__AVAILABLE RECORDS__
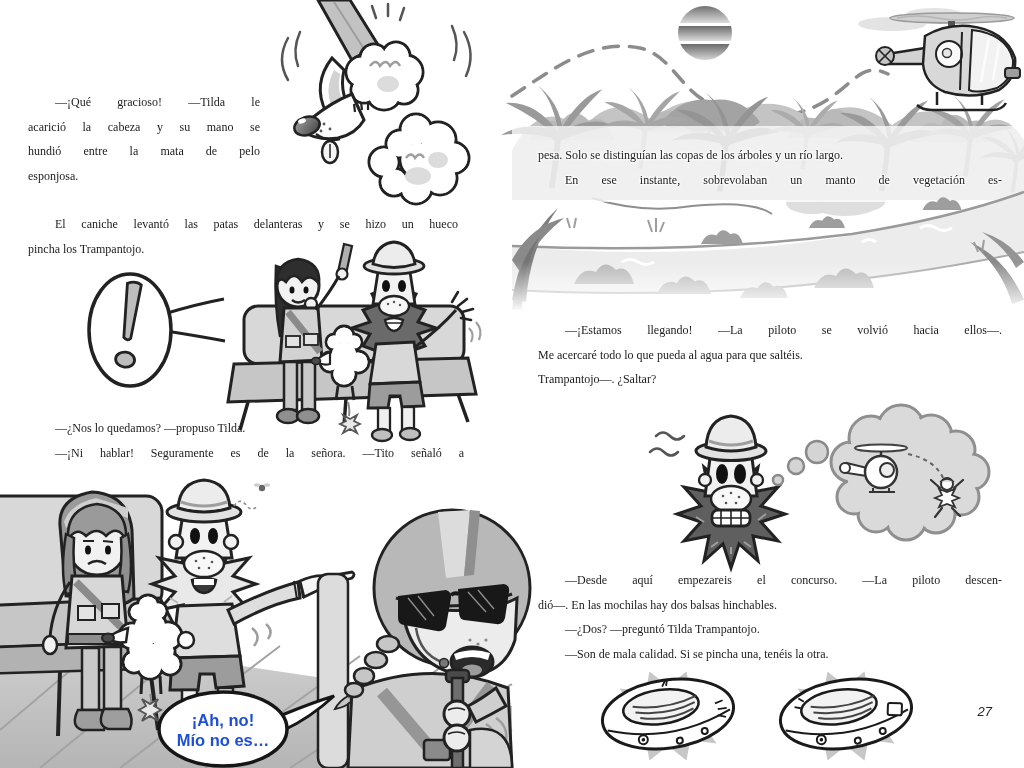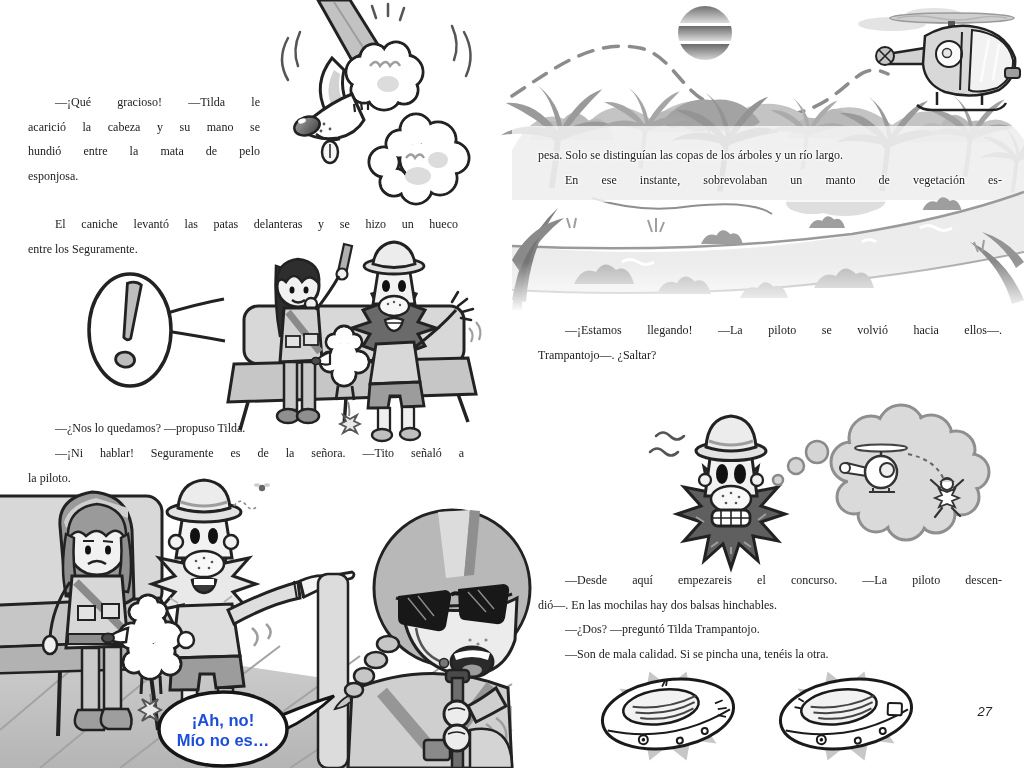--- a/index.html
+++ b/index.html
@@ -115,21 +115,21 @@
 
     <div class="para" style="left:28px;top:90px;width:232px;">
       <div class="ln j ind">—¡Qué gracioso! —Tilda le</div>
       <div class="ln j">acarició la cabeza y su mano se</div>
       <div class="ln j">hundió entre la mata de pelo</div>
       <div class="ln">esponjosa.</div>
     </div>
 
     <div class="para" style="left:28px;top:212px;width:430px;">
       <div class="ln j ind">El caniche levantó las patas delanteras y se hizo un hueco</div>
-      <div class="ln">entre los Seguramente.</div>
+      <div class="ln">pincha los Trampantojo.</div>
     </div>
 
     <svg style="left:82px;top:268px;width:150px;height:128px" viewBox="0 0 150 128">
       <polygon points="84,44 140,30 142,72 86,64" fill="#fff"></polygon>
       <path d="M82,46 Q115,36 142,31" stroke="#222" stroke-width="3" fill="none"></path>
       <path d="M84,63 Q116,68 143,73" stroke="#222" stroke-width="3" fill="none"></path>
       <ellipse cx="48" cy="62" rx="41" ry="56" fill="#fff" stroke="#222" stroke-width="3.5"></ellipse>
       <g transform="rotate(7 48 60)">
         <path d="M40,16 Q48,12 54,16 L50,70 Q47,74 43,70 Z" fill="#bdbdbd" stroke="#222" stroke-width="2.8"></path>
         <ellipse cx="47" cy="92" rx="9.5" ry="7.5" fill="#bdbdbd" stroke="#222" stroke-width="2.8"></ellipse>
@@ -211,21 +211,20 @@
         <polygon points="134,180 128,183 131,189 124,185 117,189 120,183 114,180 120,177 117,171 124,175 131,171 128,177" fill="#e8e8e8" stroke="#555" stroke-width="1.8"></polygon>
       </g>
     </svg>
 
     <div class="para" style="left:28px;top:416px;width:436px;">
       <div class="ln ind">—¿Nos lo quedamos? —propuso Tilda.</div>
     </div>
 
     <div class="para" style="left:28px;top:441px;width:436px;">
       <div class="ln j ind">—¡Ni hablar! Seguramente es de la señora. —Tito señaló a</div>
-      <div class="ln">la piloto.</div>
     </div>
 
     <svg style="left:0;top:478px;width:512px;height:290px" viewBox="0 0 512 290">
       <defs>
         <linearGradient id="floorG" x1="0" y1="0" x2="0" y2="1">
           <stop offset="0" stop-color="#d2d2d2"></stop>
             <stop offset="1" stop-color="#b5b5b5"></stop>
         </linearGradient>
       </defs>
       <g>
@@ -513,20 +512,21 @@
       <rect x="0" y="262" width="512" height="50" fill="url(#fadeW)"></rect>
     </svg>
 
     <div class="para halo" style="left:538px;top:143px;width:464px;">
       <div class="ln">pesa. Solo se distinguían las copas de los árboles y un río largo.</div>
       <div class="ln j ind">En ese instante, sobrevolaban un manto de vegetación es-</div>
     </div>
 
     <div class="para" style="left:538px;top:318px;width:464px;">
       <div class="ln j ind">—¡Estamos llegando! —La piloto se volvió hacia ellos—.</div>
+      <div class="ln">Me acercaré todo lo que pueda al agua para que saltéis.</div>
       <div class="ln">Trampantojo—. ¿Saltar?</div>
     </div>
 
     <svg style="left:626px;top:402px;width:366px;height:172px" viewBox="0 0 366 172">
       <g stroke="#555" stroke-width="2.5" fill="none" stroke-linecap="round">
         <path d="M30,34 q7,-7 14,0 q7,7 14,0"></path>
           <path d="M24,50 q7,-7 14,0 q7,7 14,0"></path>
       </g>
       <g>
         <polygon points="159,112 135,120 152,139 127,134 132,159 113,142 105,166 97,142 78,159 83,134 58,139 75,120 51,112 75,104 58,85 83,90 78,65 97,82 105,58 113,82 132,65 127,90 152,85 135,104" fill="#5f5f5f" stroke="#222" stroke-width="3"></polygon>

__DESCRIPTION OF THE TASK__
Repeat the data exactly. Pictures should not appear.

__COMPLETED TASK__
--- a/index.html
+++ b/index.html
@@ -115,21 +115,21 @@
 
     <div class="para" style="left:28px;top:90px;width:232px;">
       <div class="ln j ind">—¡Qué gracioso! —Tilda le</div>
       <div class="ln j">acarició la cabeza y su mano se</div>
       <div class="ln j">hundió entre la mata de pelo</div>
       <div class="ln">esponjosa.</div>
     </div>
 
     <div class="para" style="left:28px;top:212px;width:430px;">
       <div class="ln j ind">El caniche levantó las patas delanteras y se hizo un hueco</div>
-      <div class="ln">entre los Seguramente.</div>
+      <div class="ln">pincha los Trampantojo.</div>
     </div>
 
     <svg style="left:82px;top:268px;width:150px;height:128px" viewBox="0 0 150 128">
       <polygon points="84,44 140,30 142,72 86,64" fill="#fff"></polygon>
       <path d="M82,46 Q115,36 142,31" stroke="#222" stroke-width="3" fill="none"></path>
       <path d="M84,63 Q116,68 143,73" stroke="#222" stroke-width="3" fill="none"></path>
       <ellipse cx="48" cy="62" rx="41" ry="56" fill="#fff" stroke="#222" stroke-width="3.5"></ellipse>
       <g transform="rotate(7 48 60)">
         <path d="M40,16 Q48,12 54,16 L50,70 Q47,74 43,70 Z" fill="#bdbdbd" stroke="#222" stroke-width="2.8"></path>
         <ellipse cx="47" cy="92" rx="9.5" ry="7.5" fill="#bdbdbd" stroke="#222" stroke-width="2.8"></ellipse>
@@ -211,21 +211,20 @@
         <polygon points="134,180 128,183 131,189 124,185 117,189 120,183 114,180 120,177 117,171 124,175 131,171 128,177" fill="#e8e8e8" stroke="#555" stroke-width="1.8"></polygon>
       </g>
     </svg>
 
     <div class="para" style="left:28px;top:416px;width:436px;">
       <div class="ln ind">—¿Nos lo quedamos? —propuso Tilda.</div>
     </div>
 
     <div class="para" style="left:28px;top:441px;width:436px;">
       <div class="ln j ind">—¡Ni hablar! Seguramente es de la señora. —Tito señaló a</div>
-      <div class="ln">la piloto.</div>
     </div>
 
     <svg style="left:0;top:478px;width:512px;height:290px" viewBox="0 0 512 290">
       <defs>
         <linearGradient id="floorG" x1="0" y1="0" x2="0" y2="1">
           <stop offset="0" stop-color="#d2d2d2"></stop>
             <stop offset="1" stop-color="#b5b5b5"></stop>
         </linearGradient>
       </defs>
       <g>
@@ -513,20 +512,21 @@
       <rect x="0" y="262" width="512" height="50" fill="url(#fadeW)"></rect>
     </svg>
 
     <div class="para halo" style="left:538px;top:143px;width:464px;">
       <div class="ln">pesa. Solo se distinguían las copas de los árboles y un río largo.</div>
       <div class="ln j ind">En ese instante, sobrevolaban un manto de vegetación es-</div>
     </div>
 
     <div class="para" style="left:538px;top:318px;width:464px;">
       <div class="ln j ind">—¡Estamos llegando! —La piloto se volvió hacia ellos—.</div>
+      <div class="ln">Me acercaré todo lo que pueda al agua para que saltéis.</div>
       <div class="ln">Trampantojo—. ¿Saltar?</div>
     </div>
 
     <svg style="left:626px;top:402px;width:366px;height:172px" viewBox="0 0 366 172">
       <g stroke="#555" stroke-width="2.5" fill="none" stroke-linecap="round">
         <path d="M30,34 q7,-7 14,0 q7,7 14,0"></path>
           <path d="M24,50 q7,-7 14,0 q7,7 14,0"></path>
       </g>
       <g>
         <polygon points="159,112 135,120 152,139 127,134 132,159 113,142 105,166 97,142 78,159 83,134 58,139 75,120 51,112 75,104 58,85 83,90 78,65 97,82 105,58 113,82 132,65 127,90 152,85 135,104" fill="#5f5f5f" stroke="#222" stroke-width="3"></polygon>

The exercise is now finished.